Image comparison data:
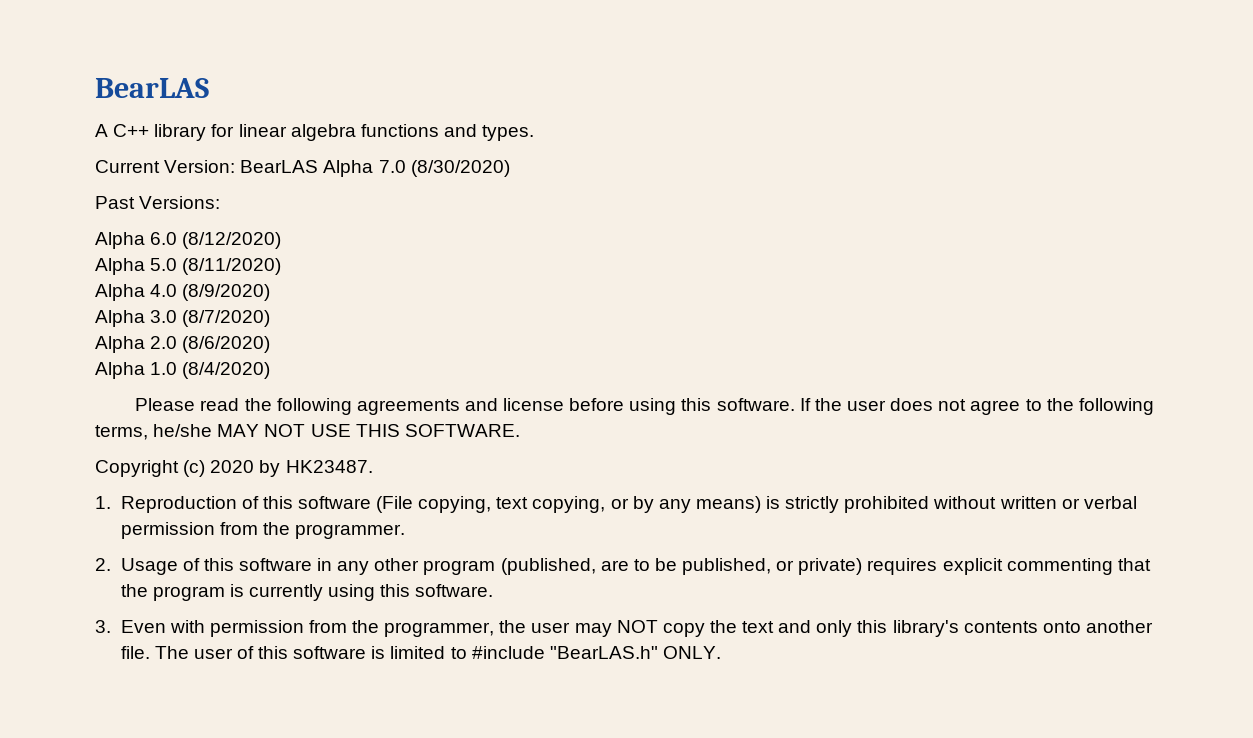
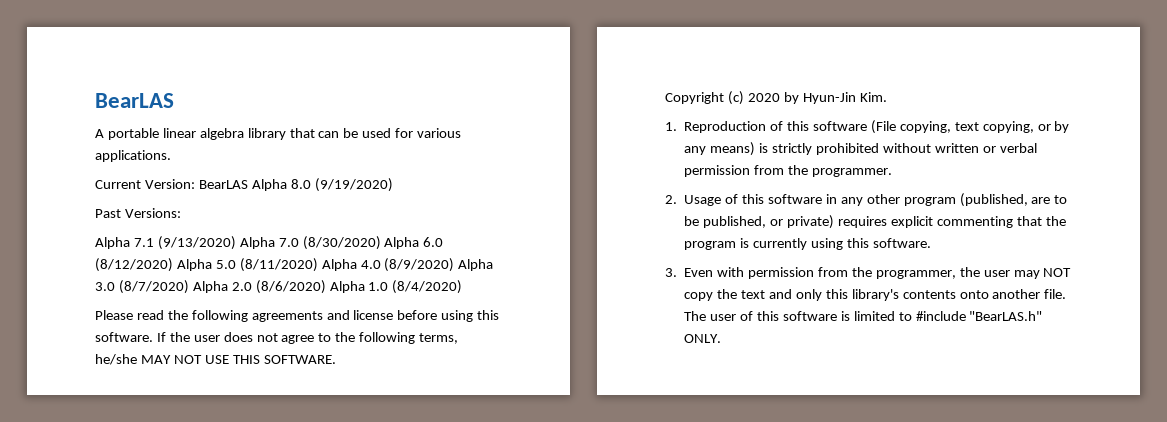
[113,124,535,141] C++ library for linear algebra functions and types. -> [107,128,462,140] [95,150,171,162] portable linear algebra library that can be used for various applications.
[378,160,510,177] 7.0 (8/30/2020) -> [290,178,393,192] 8.0 (9/19/2020)
(145, 240) none -> [133,236,420,250] 7.1 (9/13/2020) Alpha 7.0 (8/30/2020) Alpha
(282, 240) // -> (173, 265) none
(282, 266) // -> (318, 265) none
(271, 292) // -> (455, 265) none
(271, 318) // -> (189, 287) none
(271, 344) // -> (326, 287) none
[285,460,373,473] HK23487. -> [802,92,887,104] Hyun-Jin Kim.

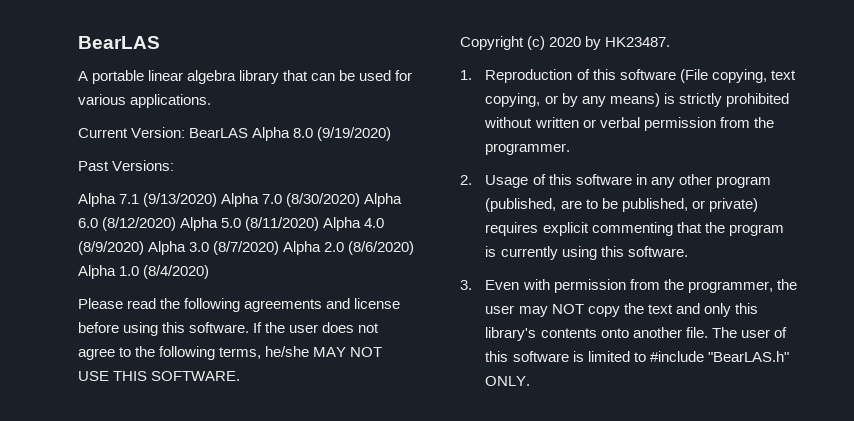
[802,92,887,104] Hyun-Jin Kim. -> [605,37,671,47] HK23487.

Task prompt =
Go through the entries and return each line where the word "none" occurs.

Answer =
(145, 240) none -> [133,236,420,250] 7.1 (9/13/2020) Alpha 7.0 (8/30/2020) Alpha
(282, 240) // -> (173, 265) none
(282, 266) // -> (318, 265) none
(271, 292) // -> (455, 265) none
(271, 318) // -> (189, 287) none
(271, 344) // -> (326, 287) none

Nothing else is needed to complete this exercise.